Camping in bear territory requires a good amount of planning ahead, and you might want to think twice before entering the backcountry with no personal protection or knowledge about bear behavior.
In most states bear encounters are very unlikely, even when travelling through remote areas. Most bears will sense you and take off even before you get sight of it, but in some cases it may feel threatened by you and/or start searching for food at your campsite.
So, what should you do if a bear is suddenly rustling outside and searching for food? How do you prevent it from ripping the tent apart, and how do you deal with bear encounters?
Read on to find out how to stay calm when a curious bear decides to join your party.
First things first
With this guide we assume that you’ve already taken proper safety precautions (as recommended by NPS.gov), and made sure that:
- Cooking and eating takes place in safe distance to the camp, at least 100 yards.
- Food is stored in smell-proof containers, also away from camp.
- Trash is properly disposed of and stored far away from your tent.

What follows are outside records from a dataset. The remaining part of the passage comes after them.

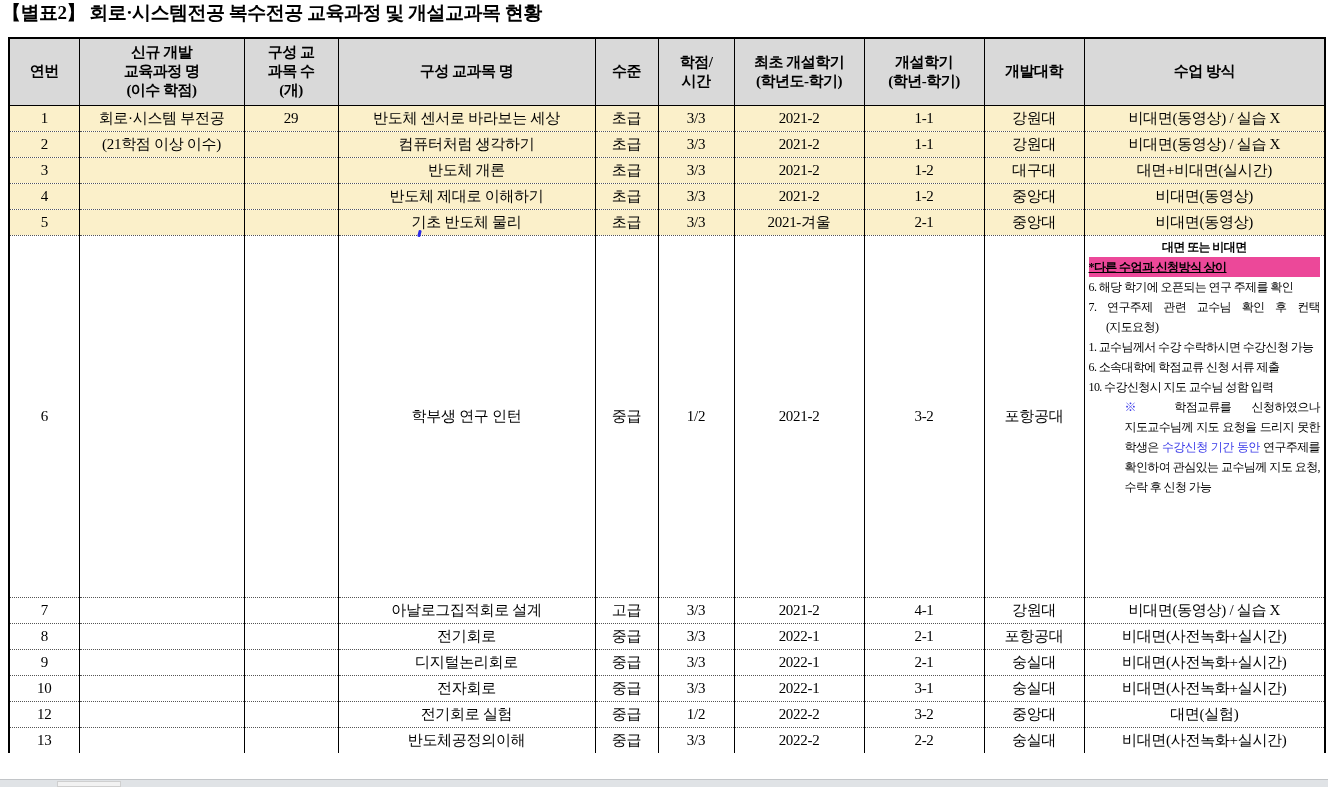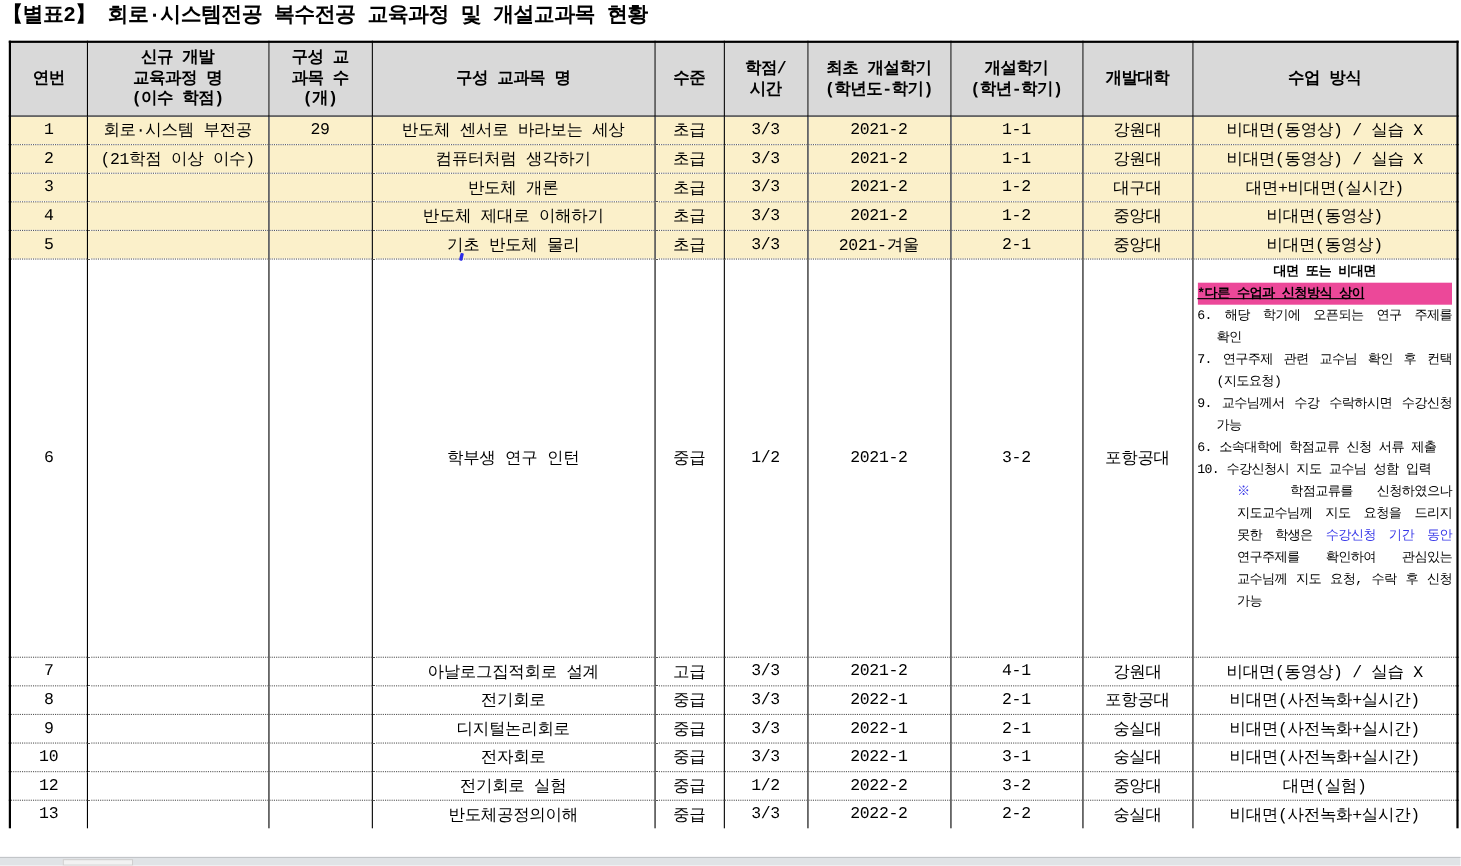--- a/index.html
+++ b/index.html
@@ -4,7 +4,7 @@
 <style>
   html,body{margin:0;padding:0;background:#fff;}
   .page{position:relative;width:1328px;height:787px;overflow:hidden;background:#fff;
-        font-family:Liberation Mono, monospace;color:#000;}
+        font-family:Liberation Serif, serif;color:#000;}
   .doc-title{position:absolute;left:2px;top:0px;font-size:19px;font-weight:bold;
              letter-spacing:-0.5px;white-space:nowrap;}
   table.curr{position:absolute;left:8px;top:37px;border-collapse:collapse;table-layout:fixed;

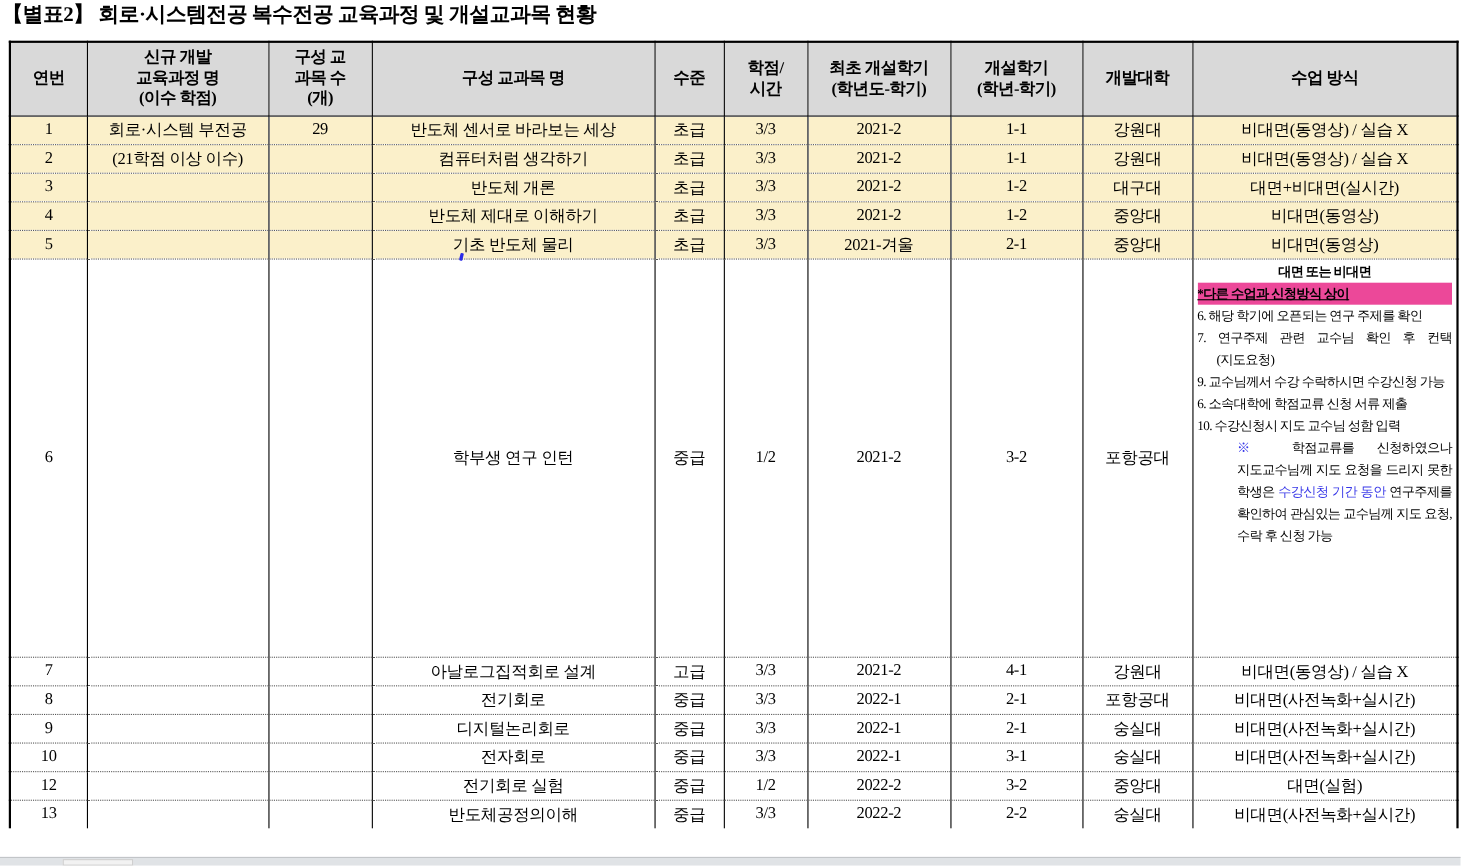--- a/index.html
+++ b/index.html
@@ -152,7 +152,7 @@
             <div class="m-sub">*다른 수업과 신청방식 상이</div>
             <div class="m-item">6. 해당 학기에 오픈되는 연구 주제를 확인</div>
             <div class="m-item">7. 연구주제 관련 교수님 확인 후 컨택(지도요청)</div>
-            <div class="m-item">9. 교수님께서 수강 수락하시면 수강신청 가능</div>
+            <div class="m-item">1. 교수님께서 수강 수락하시면 수강신청 가능</div>
             <div class="m-item">6. 소속대학에 학점교류 신청 서류 제출</div>
             <div class="m-item">10. 수강신청시 지도 교수님 성함 입력</div>
             <div class="m-note"><span class="blue">※</span><span> 학점교류를 신청하였으나 지도교수님께 지도 요청을 드리지 못한 학생은 </span><span class="blue">수강신청 기간 동안</span><span> 연구주제를 확인하여 관심있는 교수님께 지도 요청, 수락 후 신청 가능</span></div>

Preferably disposed of in bear proof trash containers.
- Have a special, EPA-certified EPA-certified bear spray at hand, and know how to use it properly.
- Have a flashlight at hand so you can light up the tent and orient yourself.

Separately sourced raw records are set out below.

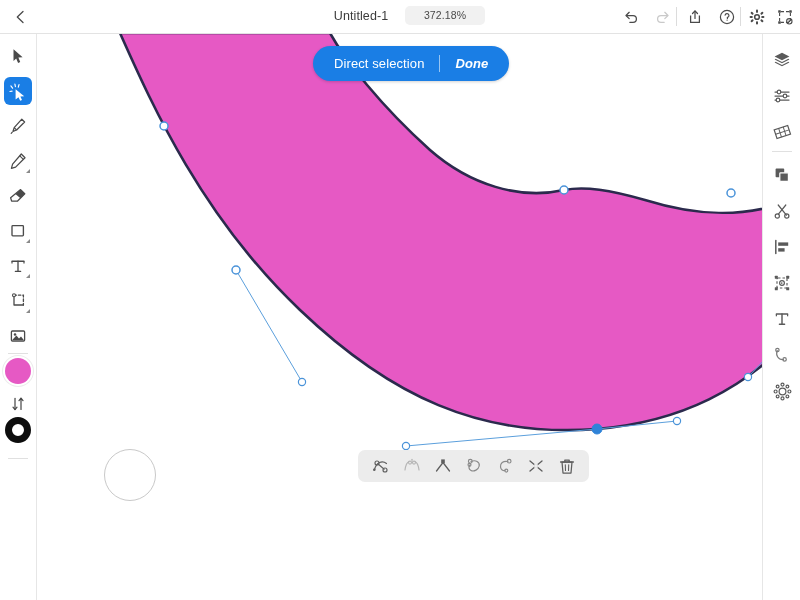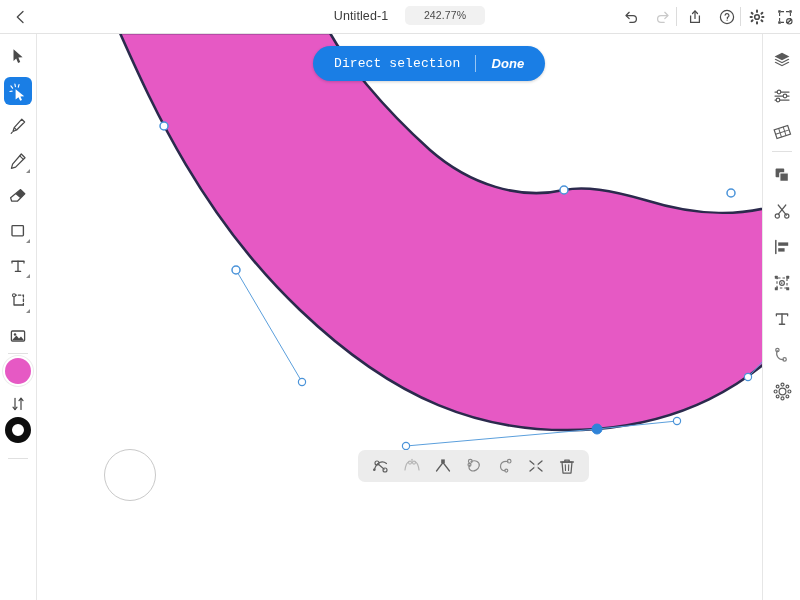--- a/index.html
+++ b/index.html
@@ -300,7 +300,7 @@
     </div>
 
     <div id="zoom-badge">
-      <span>242.77%</span>
+      <span>372.18%</span>
     </div>
 
     <div class="topbar-icon" style="left:618px;">

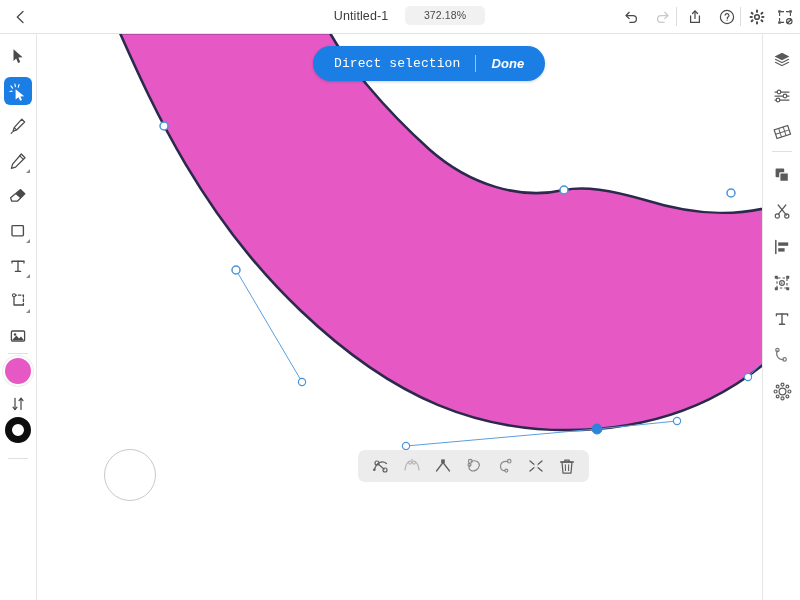--- a/index.html
+++ b/index.html
@@ -187,7 +187,6 @@
     color: #ffffff;
     letter-spacing: 0.1px;
     cursor: pointer;
-    font-family: Liberation Mono, monospace;
   }
   #mode-div {
     width: 1px; height: 17px;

- Consider carrying a firearm, but don’t use it unless you really have to. Read more about the usage of firearms on NPS.gov.
Bears can be unpredictable. While bears are usually timid creatures that would flee by the sight of any human, some act differently. You can’t always count on them, so make sure you come prepared and understand the dangers and safety precautions needed when camping in bear country.

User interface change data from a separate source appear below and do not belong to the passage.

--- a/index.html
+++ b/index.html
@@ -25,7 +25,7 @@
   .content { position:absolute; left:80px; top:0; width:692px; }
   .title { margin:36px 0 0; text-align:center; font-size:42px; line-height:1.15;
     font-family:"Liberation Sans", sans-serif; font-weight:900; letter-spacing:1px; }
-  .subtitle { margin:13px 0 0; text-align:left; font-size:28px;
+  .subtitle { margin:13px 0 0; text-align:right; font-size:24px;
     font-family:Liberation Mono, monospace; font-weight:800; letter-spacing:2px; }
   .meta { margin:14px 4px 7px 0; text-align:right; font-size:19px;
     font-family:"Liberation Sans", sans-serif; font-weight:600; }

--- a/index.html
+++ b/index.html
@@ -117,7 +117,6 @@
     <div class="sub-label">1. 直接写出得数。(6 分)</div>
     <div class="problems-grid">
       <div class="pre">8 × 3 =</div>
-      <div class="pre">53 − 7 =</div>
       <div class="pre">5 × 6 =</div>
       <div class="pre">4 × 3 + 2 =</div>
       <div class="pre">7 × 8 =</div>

Best way to deal with a bear outside your tent
The number one reason why bears enter a camp ground, is because they’re searching for food – they usually don’t consider humans food, but camp grounds can become an open invitation for bears if they learn to associate your presence with food being scattered around the area.
In general, bears are attracted by anything they consider eatable, such as any human foods, pet foods, garbage, cookware, canned beverages, cosmetics, insect repellents, lotions, bird seeds, and more.
If you encounter a bear outside your tent, it will most likely snoop around for a while before going away – especially if you took proper safety precautions and secured foods in special bear resistant food storage boxes at the campsite, and safely disposed of any garbage.
However, IF the bear decides to stick around and gets too close to the tent, have your bear spray ready for use.
You must understand that predatory attacks are quite rare, and most bear attacks happen because the bear is defending itself and/or its cubs.
Use your voice to make the bear aware of your presence
If a bear is taking its sweet time to poke around, or you fear that it may become too curious and start pawing at your tent, make some noise to announce yourself.
The human voice is often enough to scare a curious bear away, but don’t overdo it by screaming or yelling. Also, don’t make any movements just yet, but remain calm and talk gently to whatever bear is roaming the camp ground.
Usually, none of this is necessary, because the bear is most likely already aware of your presence as it enters the camp ground.
So keep calm and keep listening to its movements, if you’re able to see it, keep looking at it and have a visual confirmation that it’s moved on.
Try getting out of your tent if the bear won’t go away
If the bear doesn’t go away and keeps poking around after you announced yourself, it could be a good idea to slowly get out of the tent in order to assess the situation and see what kind of bear you’re dealing with.
However, make sure you don’t surprise the bear by gently unzipping the tent and remaining calm with slow movements.
Don’t forget to bring the bear spray along with you, in case the bear decides to charge against you.
Keep talking to the bear with a calm voice, stand your ground, and do not make any sudden movements. If you’re in a car, try moving towards it by backing away from the bear. You can also try walking sideways, as long as you never take your eyes off the bear.
Regardless of the advice above, we’ve seen multiple recommendations on keeping still and getting back to sleep, while simply ignoring the presence of the bear completely.
Grizzly bears vs. black bears – fight back or play dead?
If things turn bad for some reason, and the bear becomes aggressive, it’s important to assess whether it’s a grizzly bear or a black bear.
This side-by-side comparison of black and brown/grizzly bear characteristics is the best we’ve come across so far.
This is where your flashlight comes in handy, because as soon as you identify what kind of bear that’s acting aggressively towards you, you know what strategy to use against it.
Brown/grizzly bears: If you’re attacked, lay flat on your stomach and PLAY DEAD with your hands covering your neck and legs spread to make it harder for the bear to turn you over. Keep completely still until the bear loses interest. If it doesn’t lose interest, start fighting back and use anything at hand to hit it in the face.
Black bears: DO NOT PLAY DEAD if you’re attached by a black bear. Instead, fight back by hitting and kicking towards bear’s face, and make sure you keep fighting for as long as possible.